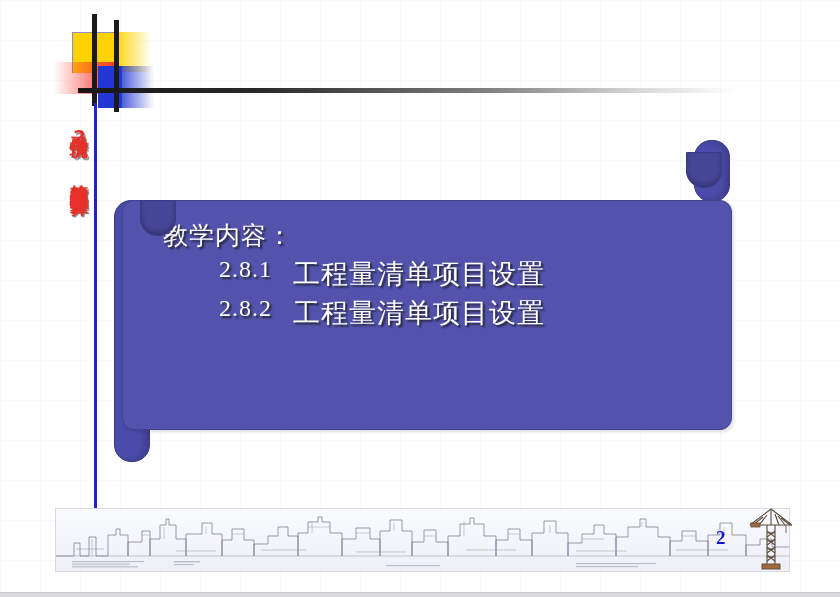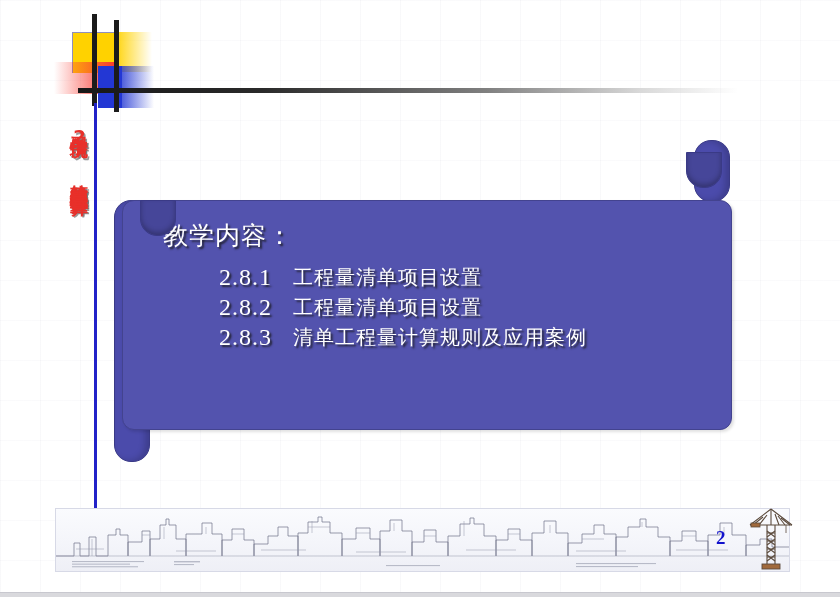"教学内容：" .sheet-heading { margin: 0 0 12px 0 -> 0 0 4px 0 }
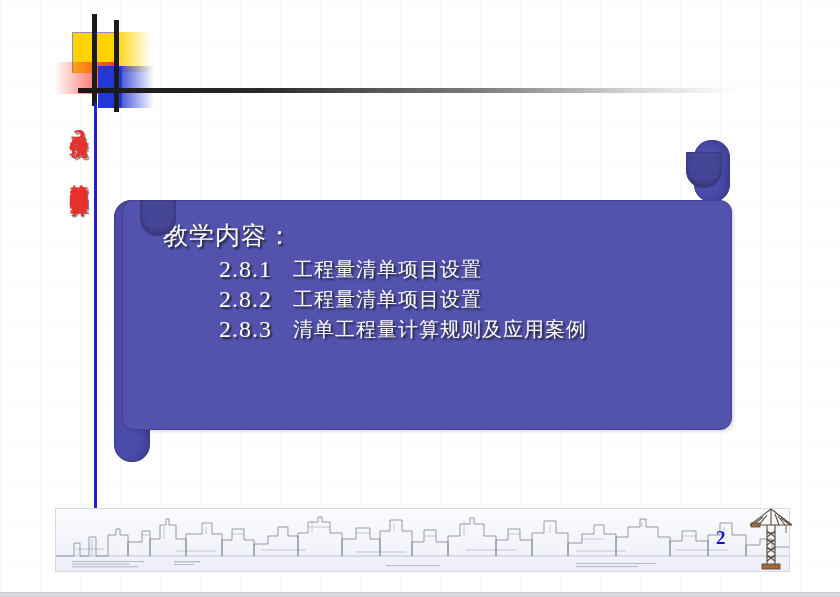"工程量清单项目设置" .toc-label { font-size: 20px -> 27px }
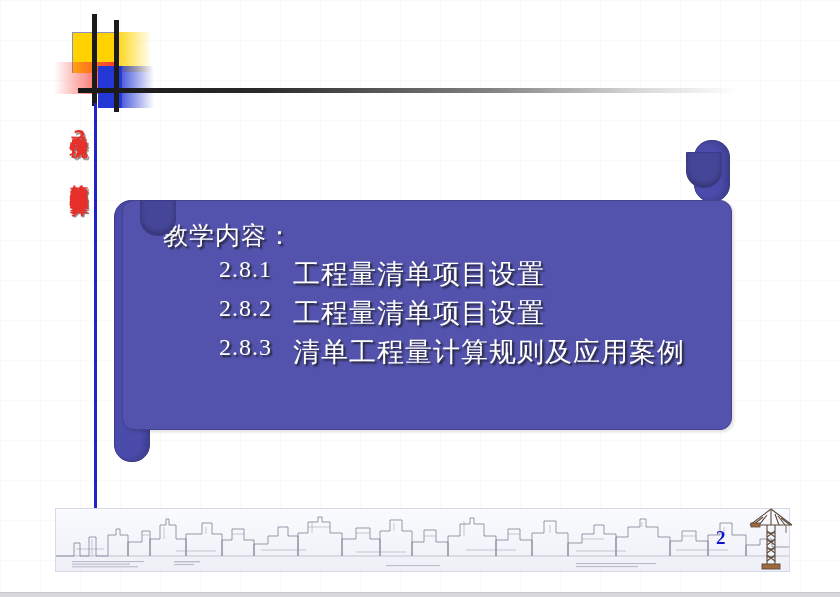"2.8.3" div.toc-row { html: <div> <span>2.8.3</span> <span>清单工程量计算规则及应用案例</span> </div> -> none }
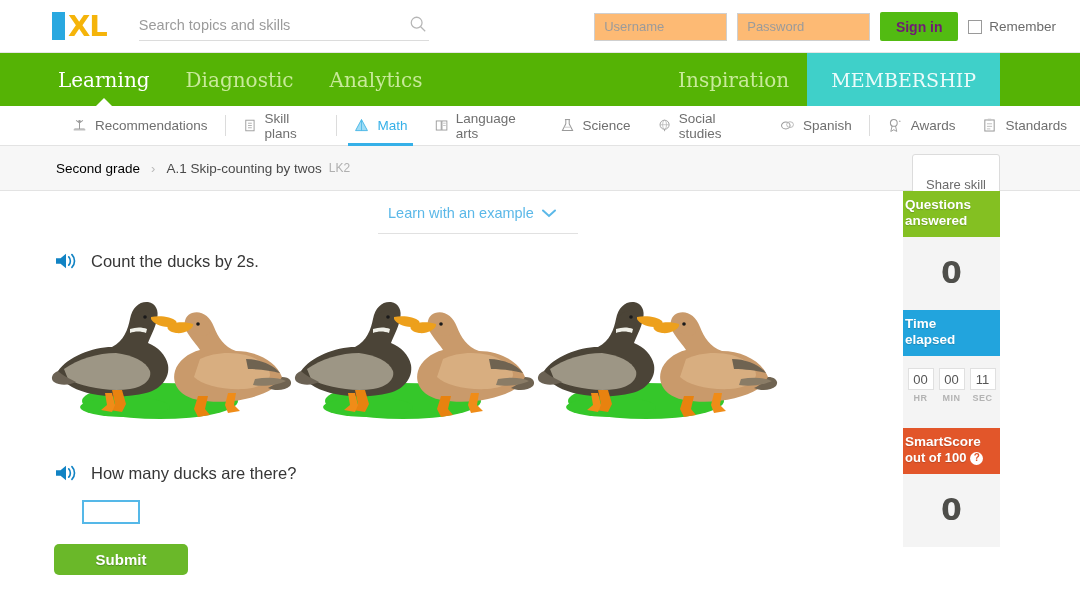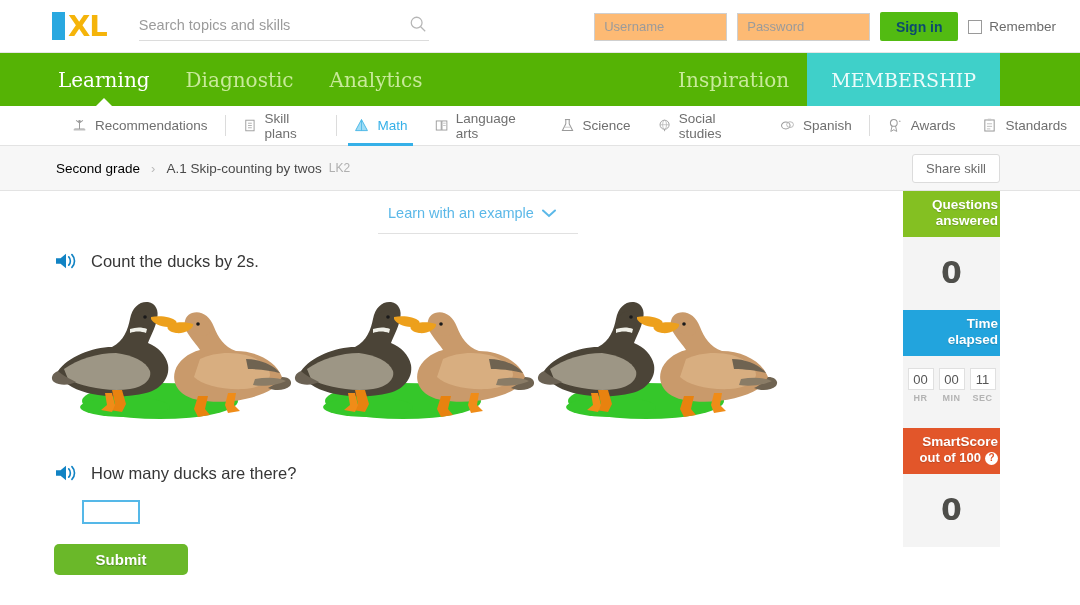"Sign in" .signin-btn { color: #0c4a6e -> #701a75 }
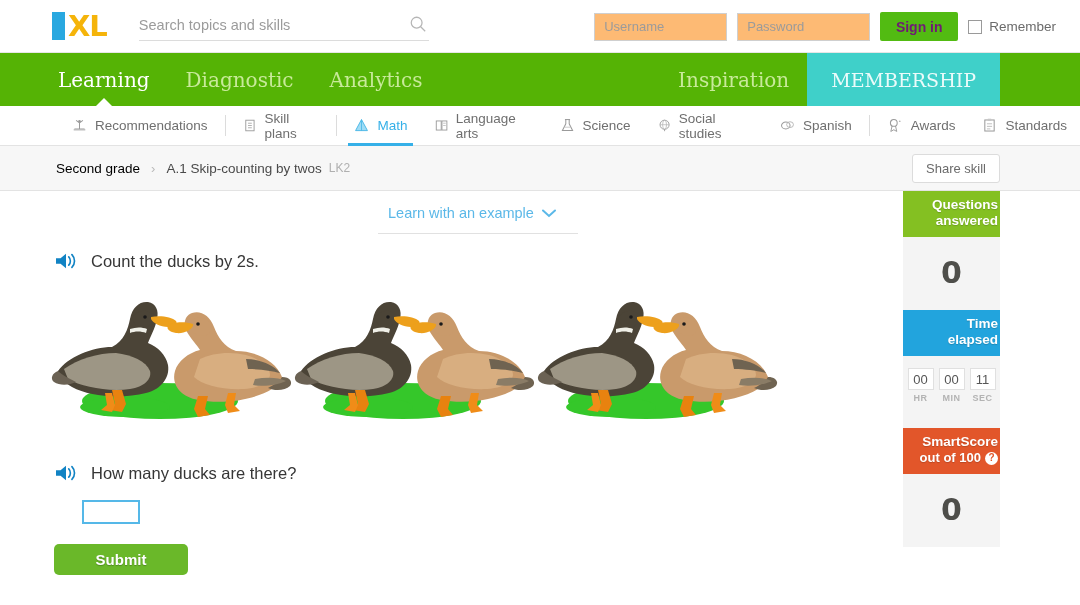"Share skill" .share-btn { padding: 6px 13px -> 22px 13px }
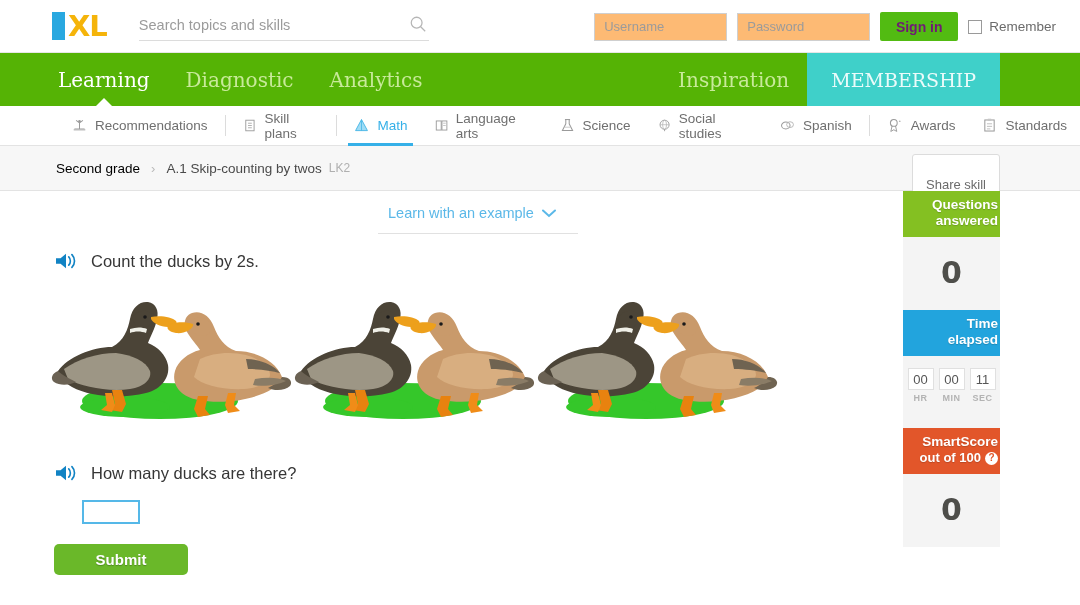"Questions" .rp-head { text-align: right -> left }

...

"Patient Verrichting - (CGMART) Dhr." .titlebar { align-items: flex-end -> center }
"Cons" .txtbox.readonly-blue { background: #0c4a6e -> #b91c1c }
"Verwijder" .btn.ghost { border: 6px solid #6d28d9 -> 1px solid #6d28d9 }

### Requirement
Reproduce the lines above beginning at the line that contains "margin: 0 0" and ending at the line that contains "text-align: right ->". No pictures.

### Written response
"教学内容：" .sheet-heading { margin: 0 0 12px 0 -> 0 0 4px 0 }
"工程量清单项目设置" .toc-label { font-size: 20px -> 27px }
"2.8.3" div.toc-row { html: <div> <span>2.8.3</span> <span>清单工程量计算规则及应用案例</span> </div> -> none }
"Sign in" .signin-btn { color: #0c4a6e -> #701a75 }
"Share skill" .share-btn { padding: 6px 13px -> 22px 13px }
"Questions" .rp-head { text-align: right -> left }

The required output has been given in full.